Mary Webb, "Sarn"
Au début du XIXe siècle, dans le comté rural du Shropshire, se trouve l'étang gris et brumeux de Sarn, un lac dont le fond dissimule un village englouti et près duquel habite la famille Sarn, au milieu de son bétail et des champs qu'elle cultive. L'héroïne, Prue, qui présente énormément de points communs avec l'auteure, est la narratrice. C'est elle qui raconte ce qu'il advint de sa famille, de sa mère toute petite, toute brune et ressemblant à un oiseau égaré, et de son frère aîné Gédéon, à partir du décès du vieux Sarn, le père colérique et rancunier.
Le jour de l'enterrement et selon le rite du cru, Gédéon accepte de "manger les péchés" de son père : tous craignent alors qu'une malédiction ne le frappe mais le jeune homme n'écoute que lui-même et a foi en l'avenir. Fort de ses espérances, il tire des plans sur la comète, annonce qu'il épousera la jolie Jancis, fille de Beguildy le sorcier de la région, et qu'il offrira à sa mère et à sa soeur une maison et une existence confortables. Il fera pousser du blé, beaucoup de blé, de l'orge et de l'avoine, et gagnera ainsi énormément d'argent. La réalité sera toute autre et, après les espoirs fous et les bouffées d'optimisme, c'est sa déchéance, sa métamorphose en un être dur et sans pitié que Prue nous relate à sa façon tendre et cruelle à la fois.

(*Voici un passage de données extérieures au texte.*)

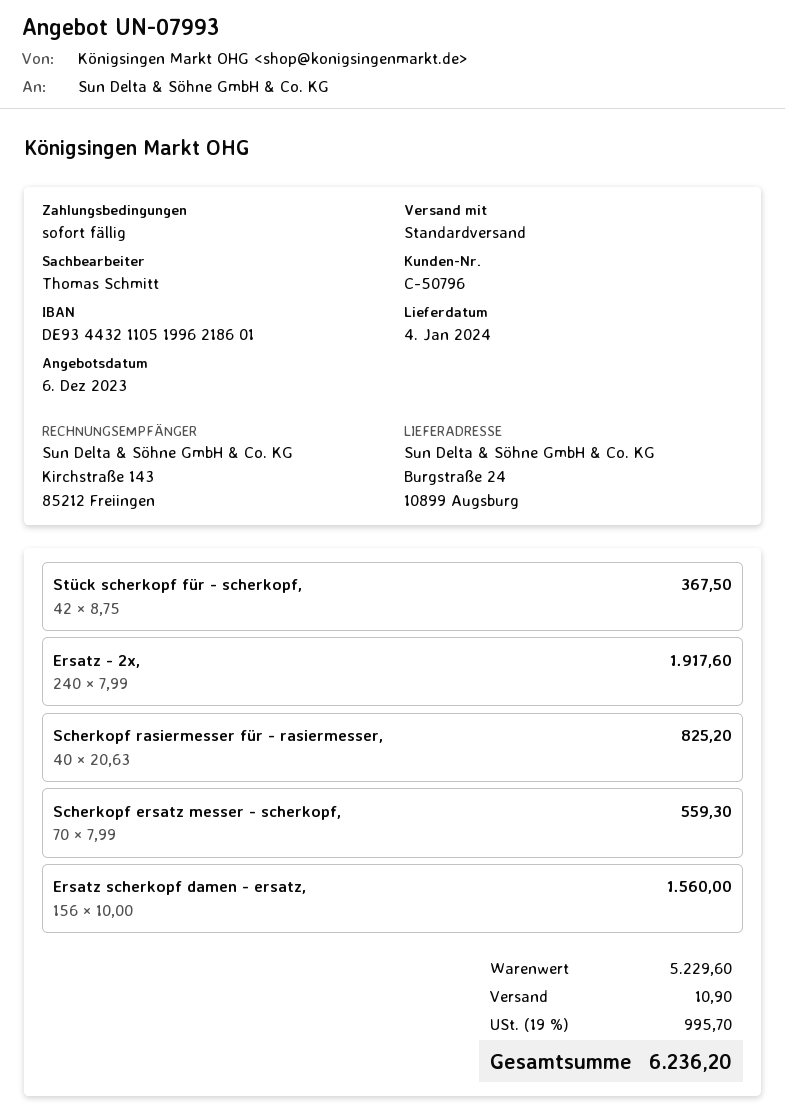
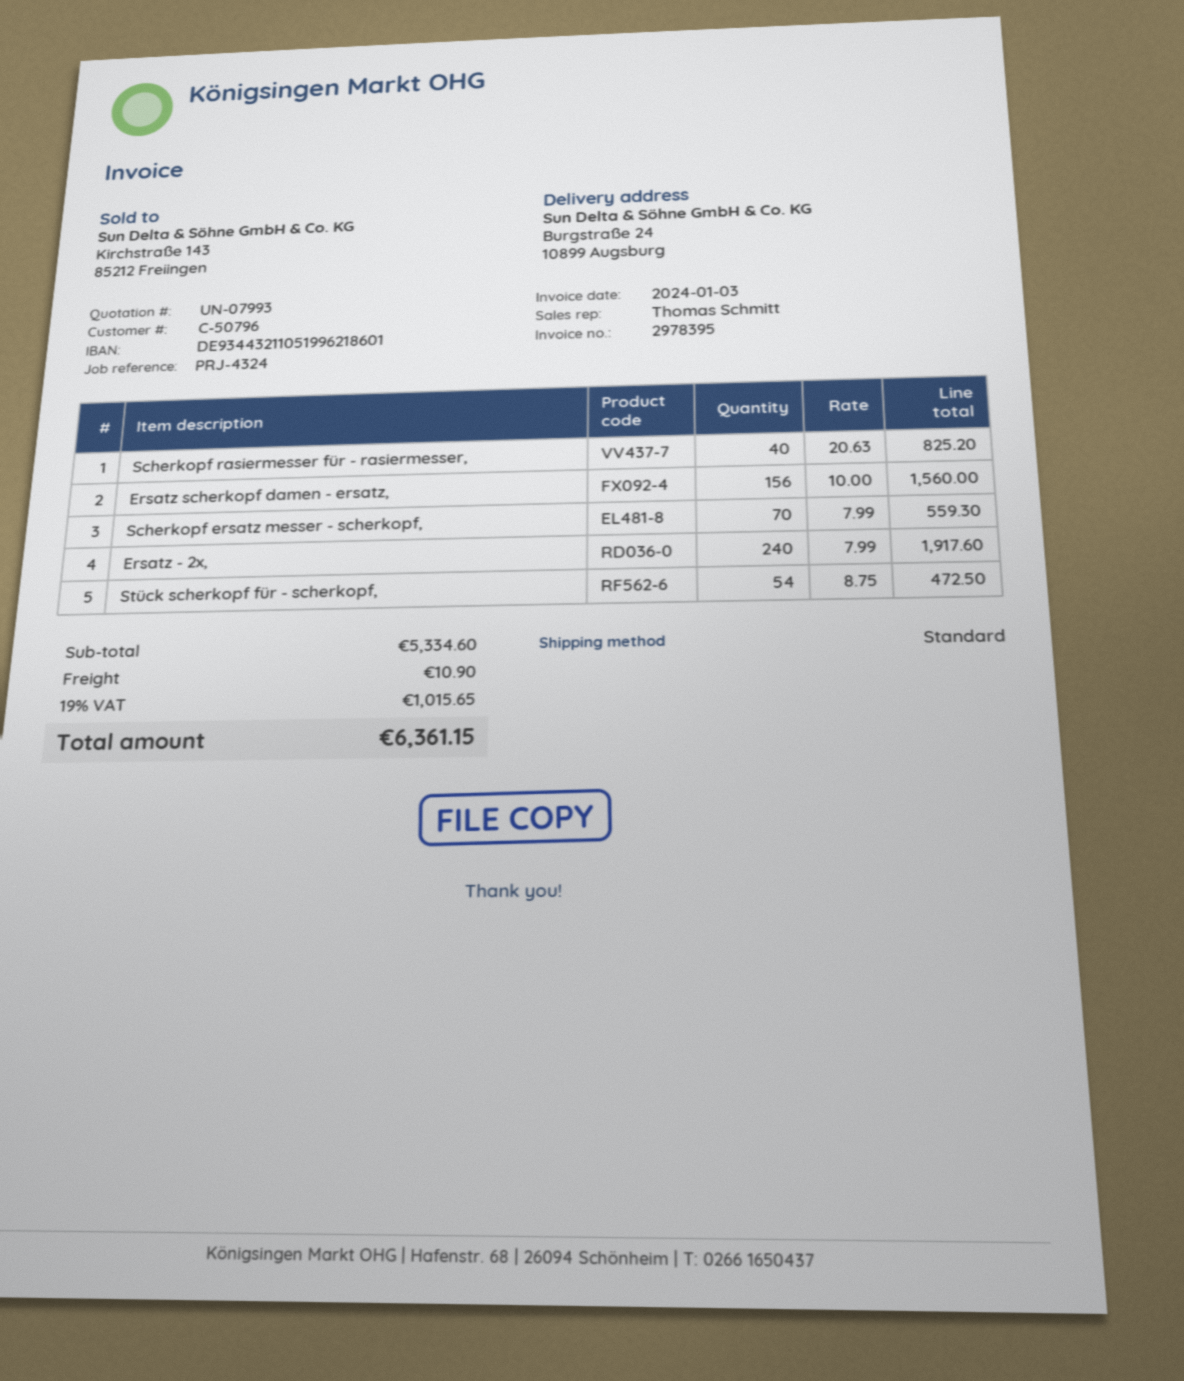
Stück scherkopf für - scherkopf,: 42 x 8.75 = 367.50 -> 54 x 8.75 = 472.50
subtotal: 5229.60 -> 5334.60
tax: 19% = 995.70 -> 19% = 1015.65
total: 6236.20 -> 6361.15

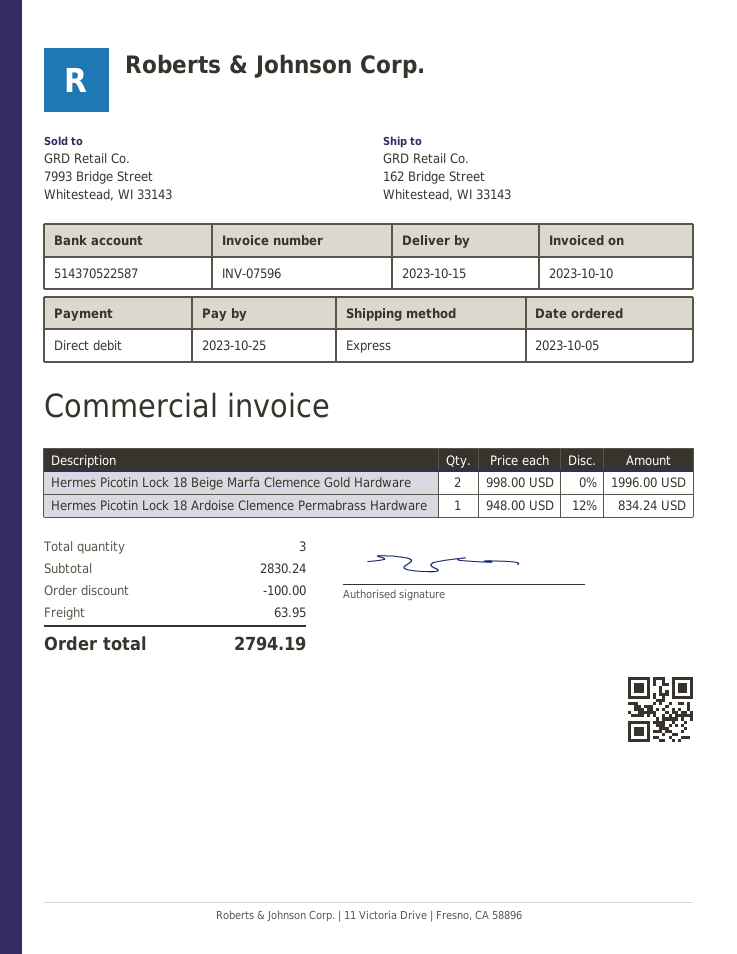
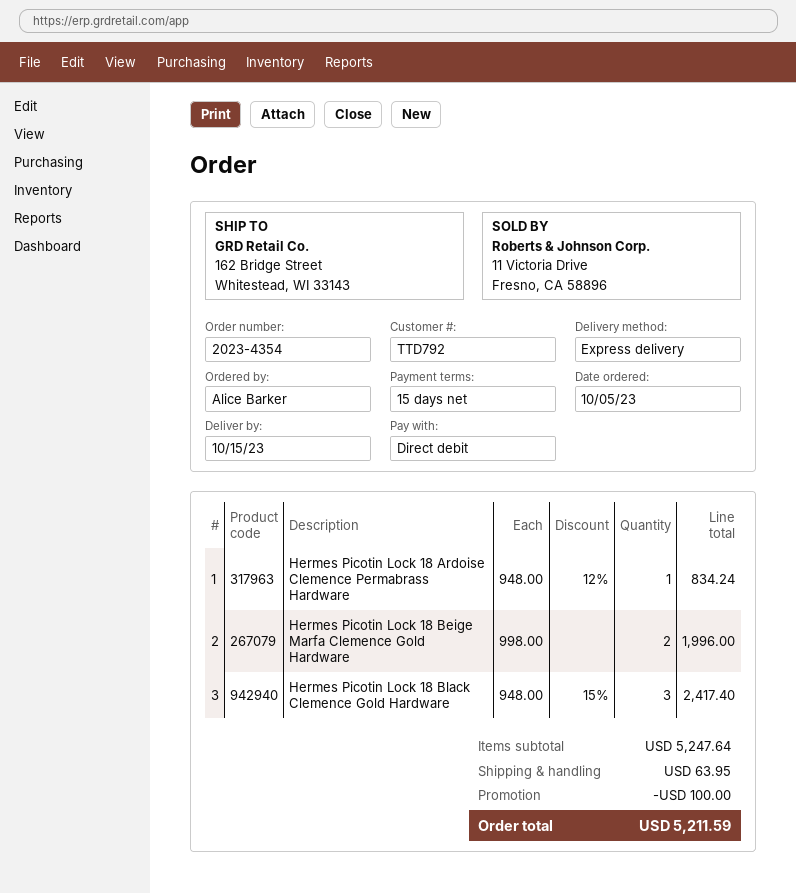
Hermes Picotin Lock 18 Black Clemence Gold Hardware: none -> 3 x 948.00 - 15% = 2417.40
subtotal: 2830.24 -> 5247.64
total: 2794.19 -> 5211.59

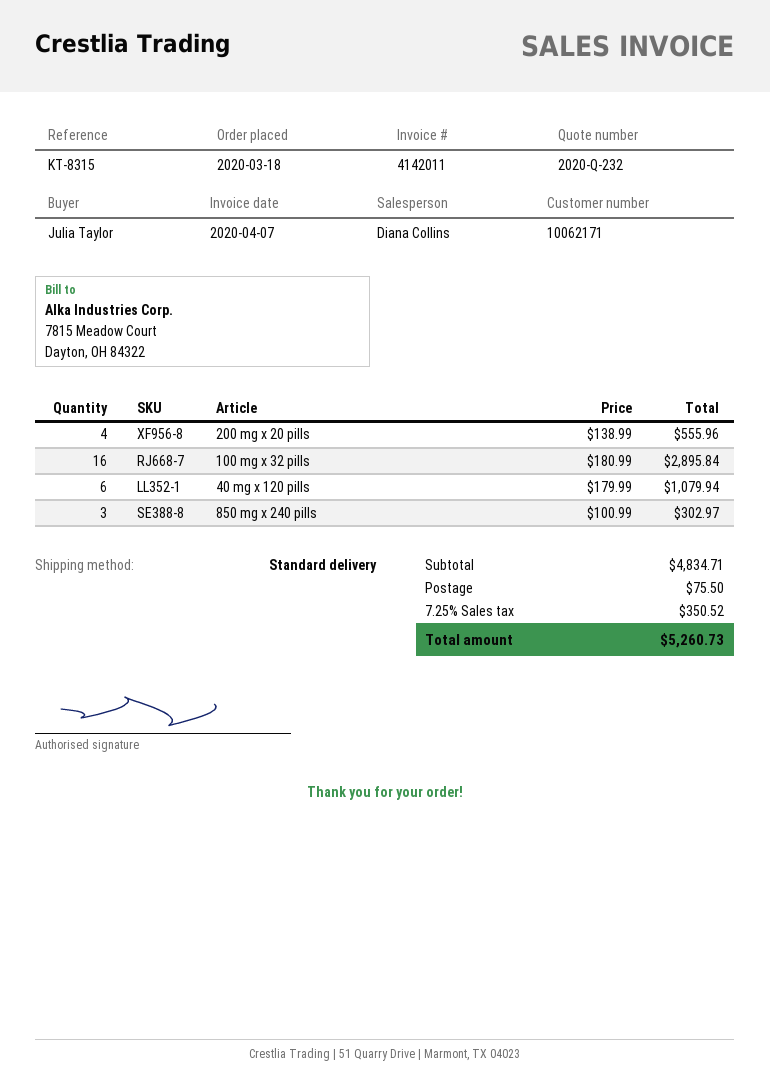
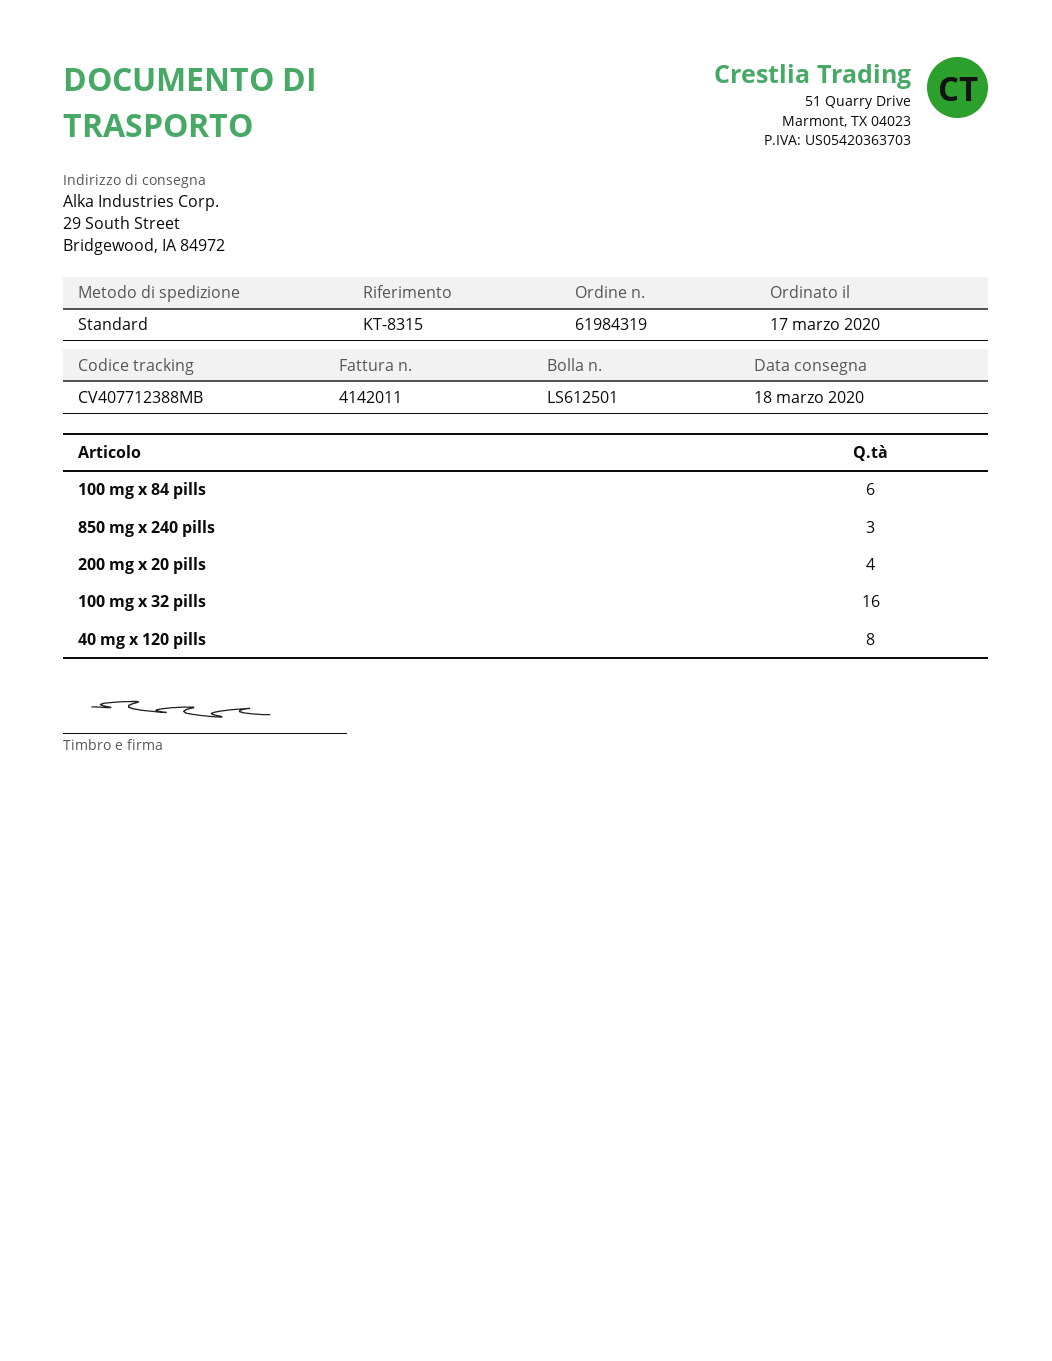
order date: 2020-03-18 -> 2020-03-17
40 mg x 120 pills: 6 -> 8
100 mg x 84 pills: none -> 6

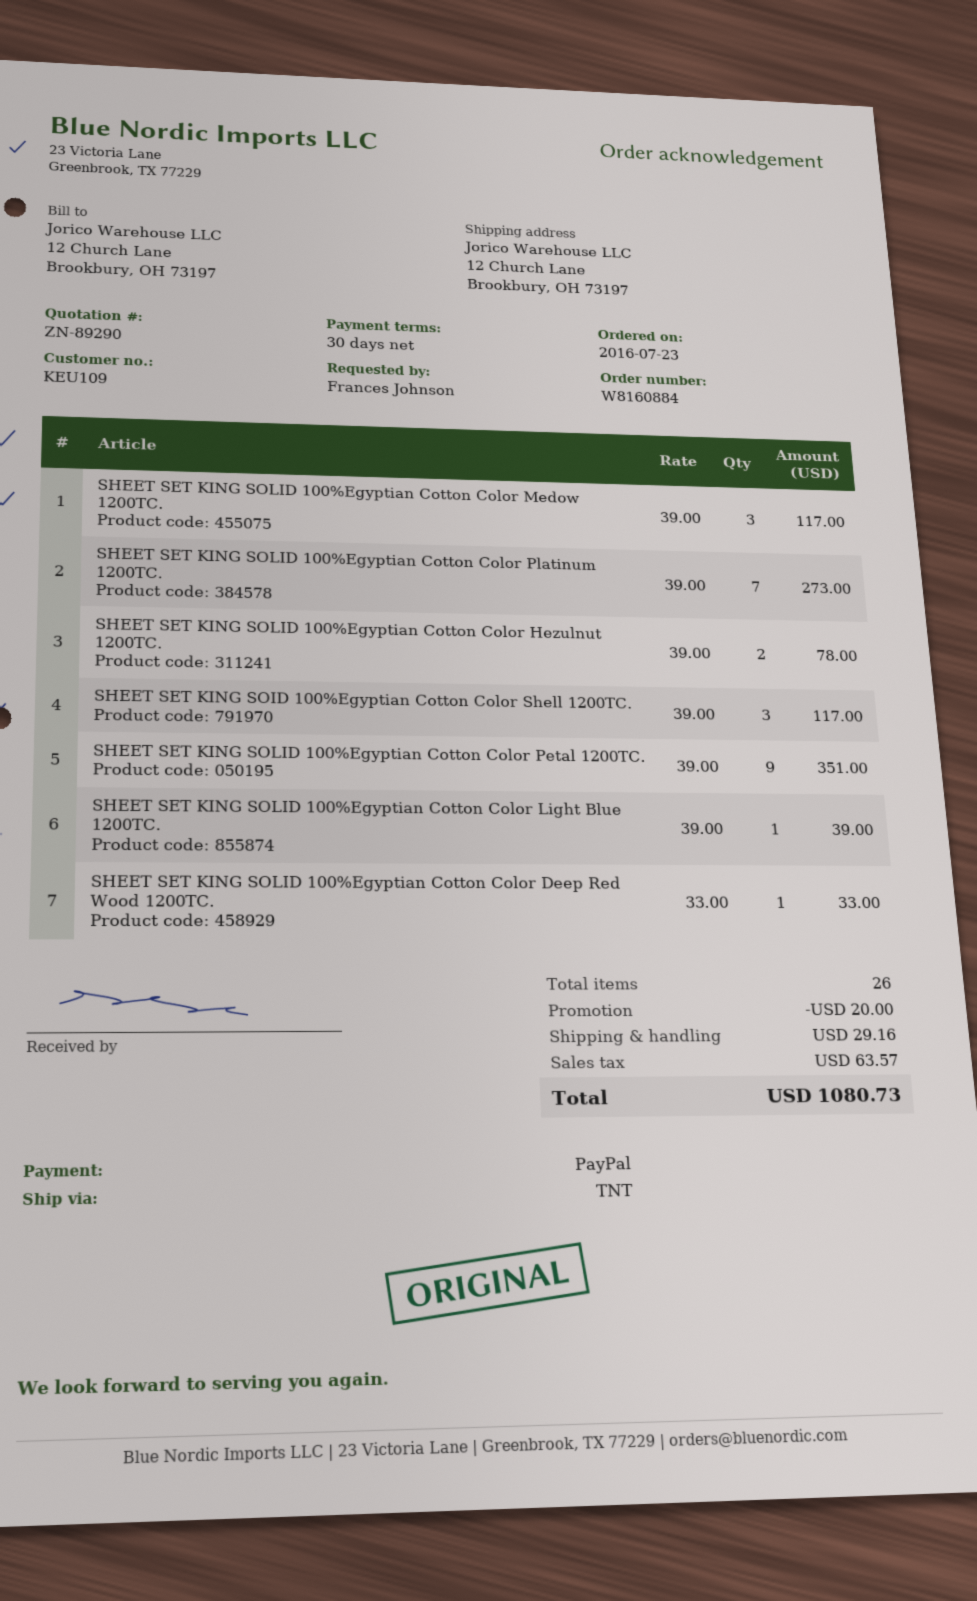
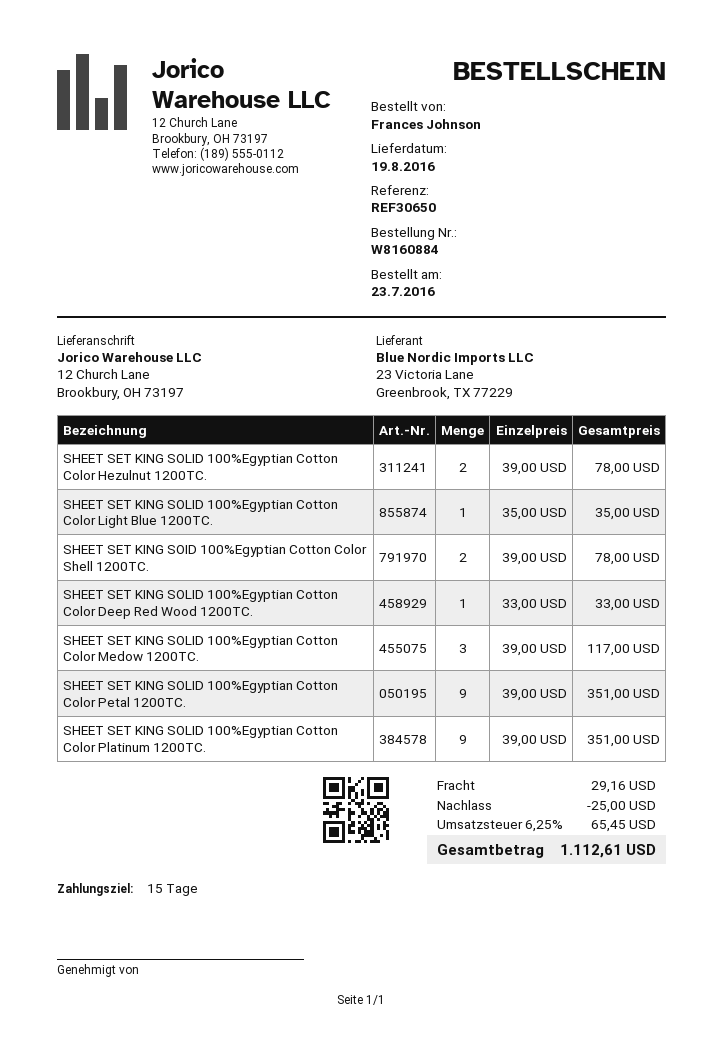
payment terms: 30 days -> 15 days
SHEET SET KING SOLID 100%Egyptian Cotton Color Platinum 1200TC.: 7 x 39.00 = 273.00 -> 9 x 39.00 = 351.00
SHEET SET KING SOID 100%Egyptian Cotton Color Shell 1200TC.: 3 x 39.00 = 117.00 -> 2 x 39.00 = 78.00
SHEET SET KING SOLID 100%Egyptian Cotton Color Light Blue 1200TC.: 1 x 39.00 = 39.00 -> 1 x 35.00 = 35.00
discount: 20.00 -> 25.00
tax: 63.57 -> 65.45
total: 1080.73 -> 1112.61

J'ai beaucoup aimé ce conte terrible, ce monde ancestral, un brin mystique, avec son nombre restreint de personnages, des figures fortes qui portent vraiment le récit (Gédéon le maudit qui m'a fait songer à Heathcliff chez Emily Brontë, Prue la voix de la raison, Kester Woodseaves le beau tisserand qui fascine toutes les filles et femmes du coin, le meunier taiseux, l'aubergiste...). Les nombreux passages bucoliques (les libellules sur l'étang, les moissons...) sont ciselés, poétiques à souhait et la traduction m'a semblé de grande qualité. Bref, un beau roman, sombre et dense, qui m'a très vite emportée, datant de 1924, découvert chez Curieuse Artemis puis, plus récemment, chez LilasViolet.